Par ailleurs, ces populations sont également confrontées à la stigmatisation, aux discriminations et aux violences, qui les empêchent souvent de recourir aux services essentiels de santé sexuelle et reproductive, retardant ainsi le diagnostic et le traitement des infections comme le VIH et les IST, et aggravant leur état de santé.
C’est dans ce contexte que les leaders religieux ont été ciblés pour cette formation, en raison de leur influence déterminante au sein des communautés.

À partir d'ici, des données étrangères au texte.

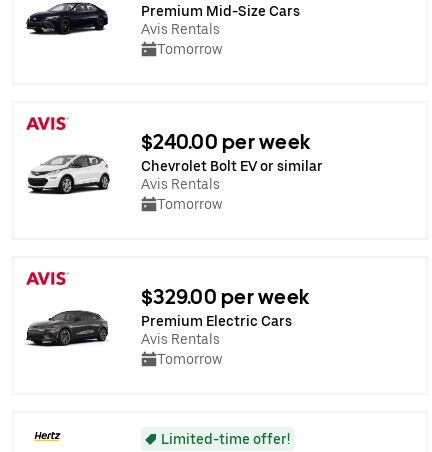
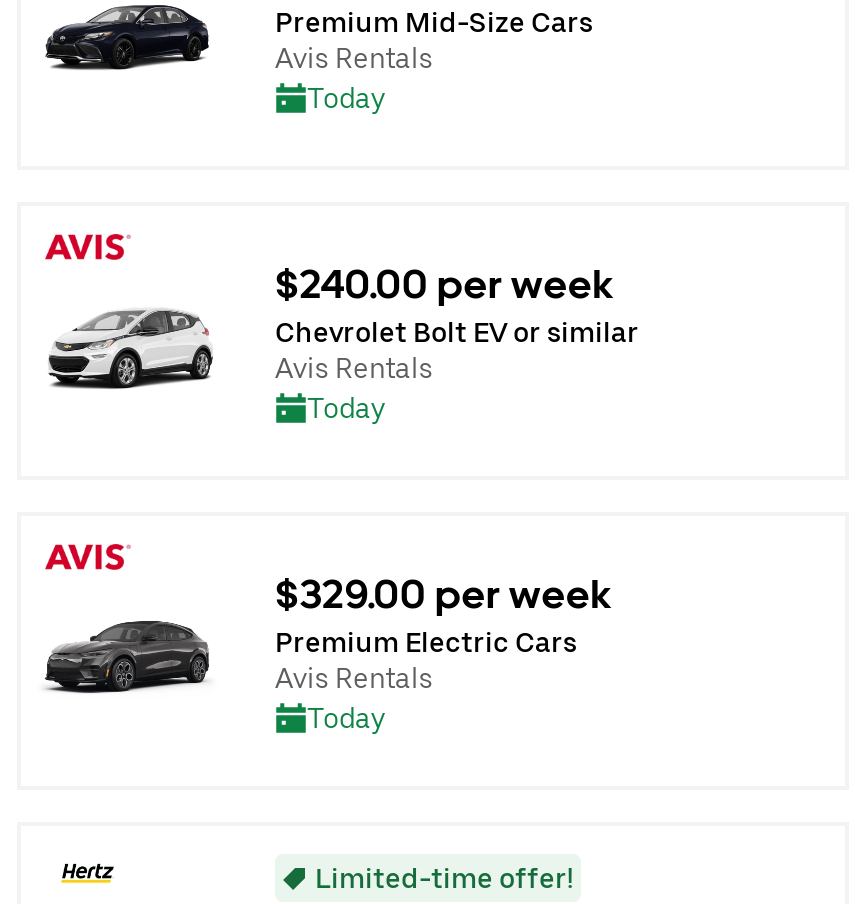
[157,40,222,56] Tomorrow -> [307,81,385,113] Today
[157,196,222,212] Tomorrow -> [307,391,385,423] Today
[157,350,222,366] Tomorrow -> [307,701,385,733] Today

« Leur rôle social et moral leur permet de façonner les normes, d’orienter les comportements et de sensibiliser sur des questions sensibles telles que la santé sexuelle et reproductive, l’égalité de genre et la prévention des violences. En les impliquant directement, le projet ProSanté III vise à créer des relais communautaires capables de réduire la stigmatisation, d’encourager l’accès aux services essentiels et de promouvoir l’inclusion des populations clés, contribuant ainsi à l’amélioration globale de la santé et de la protection au sein des communautés », indique le coordonnateur du Réseau Cupidon.